Regular Expression: AB ?? C

Quantizer "?" It is a type of ignore priority quantifiers. When the matching is not successful, the system selects mismatch first. Only when this type of choice makes the entire expression fail to match. Here, the quantizer "?" Is used to modify the character "B", so "B ??" Is a whole.

Matching Process:

First, the character "A" gets control, starts from the position 0, and matches "A". The match succeeds. The control is handed over to the character "B ??"; Ignore the match, that is, "B ??" If no matching is performed, an alternative state is recorded, and the control is handed over to "C". If "C" matches "B", the matching fails. In this case, backtrack and find the alternative state of the record, "B ??" Try to match, that is, "B ??" To match "B". If the match succeeds, the control is handed over to "c". If "C" matches "C", the match succeeds.

At this time, the regular expression matching is complete, and the report matching is successful. The matching result is "ABC", the start position is 0, and the end position is 3. "B ??" Match the character "B ".

4.6 zero-width matching process

Source string: A12

Regular Expression: ^ (? = [A-Z]) [a-z0-9] + $

The metacharacters "^" and "$" match only the positions, and the order is centered around "(? = [A-Z]) "only matches, does not occupy characters, and does not save the Matching content to the final matching result, so they are all zero-width.

This regular expression matches letters and numbers. The first character is a letter string.

Matching Process:

First, the metacharacter "^" gets control, starts from the position 0 and matches, and "^" matches the start position "0". The match is successful, and the control is handed over to the sequential View "(? = [A-Z]) ";

"(? = [A-Z]) "requires that it be located on the right side of a letter to be matched successfully. Child expressions with zero width are not mutually exclusive, that is, the same position can be matched by multiple zero-width subexpressions at the same time, so it also tries to match from position 0, and the right side of location 0 is the character "A", which meets the requirements, match successful, control to "[a-z0-9] + ";

Because "(? = [A-Z]) "only matches, does not save the matched content to the final result, and" (? = [A-Z]) "The position that matches successfully is position 0, so" [a-z0-9] + "also tries to match from position 0, "[a-z0-9] +" first try to match "A", match successful, continue to try to match, you can successfully match the next "1" and "2", at this time has been matched to the position 3, there are no characters on the Right of Location 3, and the control will be handed over to "$ ";

The metacharacter "$" starts from position 3 and matches the Ending position, that is, "position 3". The match is successful.

At this time, the regular expression matching is complete, and the report matching is successful. The matching result is "A12", the start position is 0, and the end position is 3. "^" Matches 0 and "(? = [A-Z]) "match position 0," [a-z0-9] + "match string" A12 "," $ "match position 3.

 

Contact Us

The content source of this page is from Internet, which doesn't represent Alibaba Cloud's opinion; products and services mentioned on that page don't have any relationship with Alibaba Cloud. If the content of the page makes you feel confusing, please write us an email, we will handle the problem within 5 days after receiving your email.

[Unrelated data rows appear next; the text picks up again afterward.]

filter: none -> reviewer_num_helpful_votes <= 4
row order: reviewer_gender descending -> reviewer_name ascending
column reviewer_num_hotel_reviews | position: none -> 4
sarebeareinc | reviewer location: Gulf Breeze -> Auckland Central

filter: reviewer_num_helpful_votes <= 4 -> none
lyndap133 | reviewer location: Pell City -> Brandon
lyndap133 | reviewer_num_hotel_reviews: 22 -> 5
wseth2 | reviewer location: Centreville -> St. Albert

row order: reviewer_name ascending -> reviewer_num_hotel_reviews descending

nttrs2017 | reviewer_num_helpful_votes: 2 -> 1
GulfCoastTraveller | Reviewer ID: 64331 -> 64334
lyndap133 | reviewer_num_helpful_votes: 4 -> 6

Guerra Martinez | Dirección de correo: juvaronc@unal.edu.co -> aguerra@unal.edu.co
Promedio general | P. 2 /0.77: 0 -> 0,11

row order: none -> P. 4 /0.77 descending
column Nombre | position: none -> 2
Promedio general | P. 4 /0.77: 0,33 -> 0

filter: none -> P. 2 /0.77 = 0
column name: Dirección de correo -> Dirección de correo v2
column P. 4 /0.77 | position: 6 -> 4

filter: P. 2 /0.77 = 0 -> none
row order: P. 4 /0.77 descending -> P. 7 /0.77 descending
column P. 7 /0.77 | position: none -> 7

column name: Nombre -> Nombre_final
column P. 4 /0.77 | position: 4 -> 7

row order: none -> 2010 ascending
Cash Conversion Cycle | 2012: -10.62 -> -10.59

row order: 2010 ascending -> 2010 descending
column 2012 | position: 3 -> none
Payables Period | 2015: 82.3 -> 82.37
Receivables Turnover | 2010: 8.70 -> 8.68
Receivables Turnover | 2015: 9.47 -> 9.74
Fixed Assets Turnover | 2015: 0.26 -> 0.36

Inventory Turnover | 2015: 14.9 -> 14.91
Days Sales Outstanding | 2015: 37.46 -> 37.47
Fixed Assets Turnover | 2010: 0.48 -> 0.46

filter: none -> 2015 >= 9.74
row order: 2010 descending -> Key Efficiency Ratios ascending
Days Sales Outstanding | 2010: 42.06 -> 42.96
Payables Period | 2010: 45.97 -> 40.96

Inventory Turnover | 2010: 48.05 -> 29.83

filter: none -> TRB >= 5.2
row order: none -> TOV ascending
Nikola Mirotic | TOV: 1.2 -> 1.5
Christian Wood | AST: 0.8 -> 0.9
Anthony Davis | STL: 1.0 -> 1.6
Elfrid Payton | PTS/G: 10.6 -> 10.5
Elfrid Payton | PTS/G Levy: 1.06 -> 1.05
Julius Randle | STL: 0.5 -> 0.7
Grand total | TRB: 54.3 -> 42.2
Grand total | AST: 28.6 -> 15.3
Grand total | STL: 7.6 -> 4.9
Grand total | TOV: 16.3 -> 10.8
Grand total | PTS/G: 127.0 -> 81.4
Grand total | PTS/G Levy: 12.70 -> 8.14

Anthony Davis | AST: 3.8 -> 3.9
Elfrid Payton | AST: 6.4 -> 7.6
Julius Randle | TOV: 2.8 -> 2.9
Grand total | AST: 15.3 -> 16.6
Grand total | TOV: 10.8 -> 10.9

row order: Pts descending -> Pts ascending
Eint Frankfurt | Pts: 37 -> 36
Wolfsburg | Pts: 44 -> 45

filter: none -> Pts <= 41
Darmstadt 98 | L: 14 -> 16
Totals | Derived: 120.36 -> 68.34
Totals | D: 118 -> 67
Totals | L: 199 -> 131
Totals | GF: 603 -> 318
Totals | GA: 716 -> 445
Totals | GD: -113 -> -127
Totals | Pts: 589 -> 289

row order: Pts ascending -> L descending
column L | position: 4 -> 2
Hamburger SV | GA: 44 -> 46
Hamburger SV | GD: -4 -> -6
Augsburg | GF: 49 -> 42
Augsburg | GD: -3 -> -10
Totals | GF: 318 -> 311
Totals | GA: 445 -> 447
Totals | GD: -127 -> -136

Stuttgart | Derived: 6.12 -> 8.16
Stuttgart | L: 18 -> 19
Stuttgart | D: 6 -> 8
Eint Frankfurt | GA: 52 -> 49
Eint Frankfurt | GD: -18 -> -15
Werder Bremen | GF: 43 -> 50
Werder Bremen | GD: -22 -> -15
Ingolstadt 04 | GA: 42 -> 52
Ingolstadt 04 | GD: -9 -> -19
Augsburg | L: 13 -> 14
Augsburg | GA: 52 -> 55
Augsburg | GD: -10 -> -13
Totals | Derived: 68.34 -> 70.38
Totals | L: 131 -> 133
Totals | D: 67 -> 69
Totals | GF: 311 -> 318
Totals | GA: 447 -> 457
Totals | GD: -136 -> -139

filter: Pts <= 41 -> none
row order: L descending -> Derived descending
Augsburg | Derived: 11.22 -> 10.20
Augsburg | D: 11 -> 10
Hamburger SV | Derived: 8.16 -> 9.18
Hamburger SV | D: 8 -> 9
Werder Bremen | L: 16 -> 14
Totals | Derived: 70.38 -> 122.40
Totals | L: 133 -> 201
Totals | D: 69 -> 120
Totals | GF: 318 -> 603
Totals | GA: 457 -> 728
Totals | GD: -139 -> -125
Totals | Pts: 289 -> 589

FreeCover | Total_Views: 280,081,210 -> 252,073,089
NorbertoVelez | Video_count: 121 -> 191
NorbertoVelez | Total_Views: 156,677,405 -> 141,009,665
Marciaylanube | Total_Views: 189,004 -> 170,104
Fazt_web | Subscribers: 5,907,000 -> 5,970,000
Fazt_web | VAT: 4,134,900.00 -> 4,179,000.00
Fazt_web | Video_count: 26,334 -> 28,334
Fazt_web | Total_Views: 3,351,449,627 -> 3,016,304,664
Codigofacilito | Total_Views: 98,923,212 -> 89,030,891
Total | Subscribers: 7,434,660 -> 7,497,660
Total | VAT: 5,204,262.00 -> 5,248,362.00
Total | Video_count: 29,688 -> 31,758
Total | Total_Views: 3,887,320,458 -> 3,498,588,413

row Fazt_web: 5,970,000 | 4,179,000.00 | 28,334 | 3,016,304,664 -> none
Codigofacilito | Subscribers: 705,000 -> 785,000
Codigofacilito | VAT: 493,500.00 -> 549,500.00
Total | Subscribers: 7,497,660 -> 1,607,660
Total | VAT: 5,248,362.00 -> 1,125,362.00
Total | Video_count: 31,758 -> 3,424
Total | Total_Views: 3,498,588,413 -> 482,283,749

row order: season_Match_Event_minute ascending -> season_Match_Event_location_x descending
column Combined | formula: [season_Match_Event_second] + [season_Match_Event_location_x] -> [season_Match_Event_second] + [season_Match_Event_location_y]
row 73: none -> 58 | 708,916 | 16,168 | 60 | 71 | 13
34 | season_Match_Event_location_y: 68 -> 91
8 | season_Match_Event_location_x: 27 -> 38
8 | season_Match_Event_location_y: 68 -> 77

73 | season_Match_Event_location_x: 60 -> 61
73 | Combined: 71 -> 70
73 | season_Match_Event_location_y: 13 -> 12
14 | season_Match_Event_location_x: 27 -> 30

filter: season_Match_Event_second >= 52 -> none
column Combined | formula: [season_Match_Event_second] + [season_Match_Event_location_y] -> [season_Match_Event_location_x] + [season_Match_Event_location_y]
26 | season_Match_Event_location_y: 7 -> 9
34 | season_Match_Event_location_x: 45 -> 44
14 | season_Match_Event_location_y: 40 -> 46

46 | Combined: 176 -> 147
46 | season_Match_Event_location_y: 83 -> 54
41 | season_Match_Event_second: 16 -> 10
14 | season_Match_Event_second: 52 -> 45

If you find any instances of plagiarism from the community, please send an email to: info-contact@alibabacloud.com and provide relevant evidence. A staff member will contact you within 5 working days.

A Free Trial That Lets You Build Big!

Start building with 50+ products and up to 12 months usage for Elastic Compute Service

  • Sales Support

    1 on 1 presale consultation

  • After-Sales Support

    24/7 Technical Support 6 Free Tickets per Quarter Faster Response

  • Alibaba Cloud offers highly flexible support services tailored to meet your exact needs.